I think I tried that but it failed.
Maybe I didn't wait long enough.
I will read these two articles I just printed.  Then I will walk through my 
thoughts on my internal AD sites.


From: Richard Stovall 
Sent: Monday, November 16, 2009 12:48 PM
To: NT System Admin Issues 
Subject: RE: https and certs issues


Once you create the zone on your internal DNS servers you then need to create 
either an A record pointing to the internal ip the site is listening on or a 
CNAME record pointing to the server's internal FQDN.  Split DNS.

 

From: David W. McSpadden [mailto:[email protected]] 
Sent: Monday, November 16, 2009 12:41 PM
To: NT System Admin Issues
Subject: https and certs issues

 

I don't think I have any issue but I am having a hard time explaining myself to 
my board.

 

Here is what I have:

An internal web server nat through my firewall.

An ssl cert to the address of the nat on the firewall.

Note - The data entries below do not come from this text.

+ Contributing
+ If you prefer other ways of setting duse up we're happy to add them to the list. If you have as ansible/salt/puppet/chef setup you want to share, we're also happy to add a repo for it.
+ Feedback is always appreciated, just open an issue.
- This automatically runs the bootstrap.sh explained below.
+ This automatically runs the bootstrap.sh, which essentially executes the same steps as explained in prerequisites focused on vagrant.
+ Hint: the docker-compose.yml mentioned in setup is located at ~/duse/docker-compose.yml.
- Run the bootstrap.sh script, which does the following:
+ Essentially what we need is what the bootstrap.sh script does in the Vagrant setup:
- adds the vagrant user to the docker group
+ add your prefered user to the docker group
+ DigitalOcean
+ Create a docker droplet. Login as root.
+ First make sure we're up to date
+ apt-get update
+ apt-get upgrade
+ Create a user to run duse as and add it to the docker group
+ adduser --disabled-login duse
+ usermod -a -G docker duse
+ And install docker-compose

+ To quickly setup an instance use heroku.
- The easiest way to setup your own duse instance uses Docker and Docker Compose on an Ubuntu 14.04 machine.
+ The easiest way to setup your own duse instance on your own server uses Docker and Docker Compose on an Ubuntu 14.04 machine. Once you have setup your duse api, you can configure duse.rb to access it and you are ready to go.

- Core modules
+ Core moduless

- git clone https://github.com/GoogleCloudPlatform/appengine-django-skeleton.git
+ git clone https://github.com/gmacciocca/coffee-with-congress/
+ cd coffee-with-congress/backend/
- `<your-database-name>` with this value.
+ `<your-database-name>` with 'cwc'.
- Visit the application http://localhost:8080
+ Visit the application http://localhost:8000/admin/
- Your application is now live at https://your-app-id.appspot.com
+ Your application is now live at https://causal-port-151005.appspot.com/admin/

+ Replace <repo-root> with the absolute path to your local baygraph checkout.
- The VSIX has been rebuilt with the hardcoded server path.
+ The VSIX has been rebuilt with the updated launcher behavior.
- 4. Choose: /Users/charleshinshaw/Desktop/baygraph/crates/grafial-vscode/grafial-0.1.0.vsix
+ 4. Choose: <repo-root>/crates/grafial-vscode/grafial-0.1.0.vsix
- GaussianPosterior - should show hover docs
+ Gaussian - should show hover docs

A DNS record to the nat on the firewall.

 

When accessing the site internally I use the local ip address and get the 
"security certificate presented by this website was issued for a different 
website's address" which I understand should

be there because I am not going to the DNS record for the cert.  

When accessing the site externally I use the DNS record and get directly to the 
login page as expected.

 

I want to walk through this with my board but I am instructed it has to be 
exactly how they will see it in the real world not no local ip's and no cert 
errors.....

When I try to access it using the DNS record IE gets stuck.

I can add the host address to my hosts file and everything looks great.

When I add an new zone or a ptr record IE gets stuck.

 

Any ideas how to help me, other than the hosts file?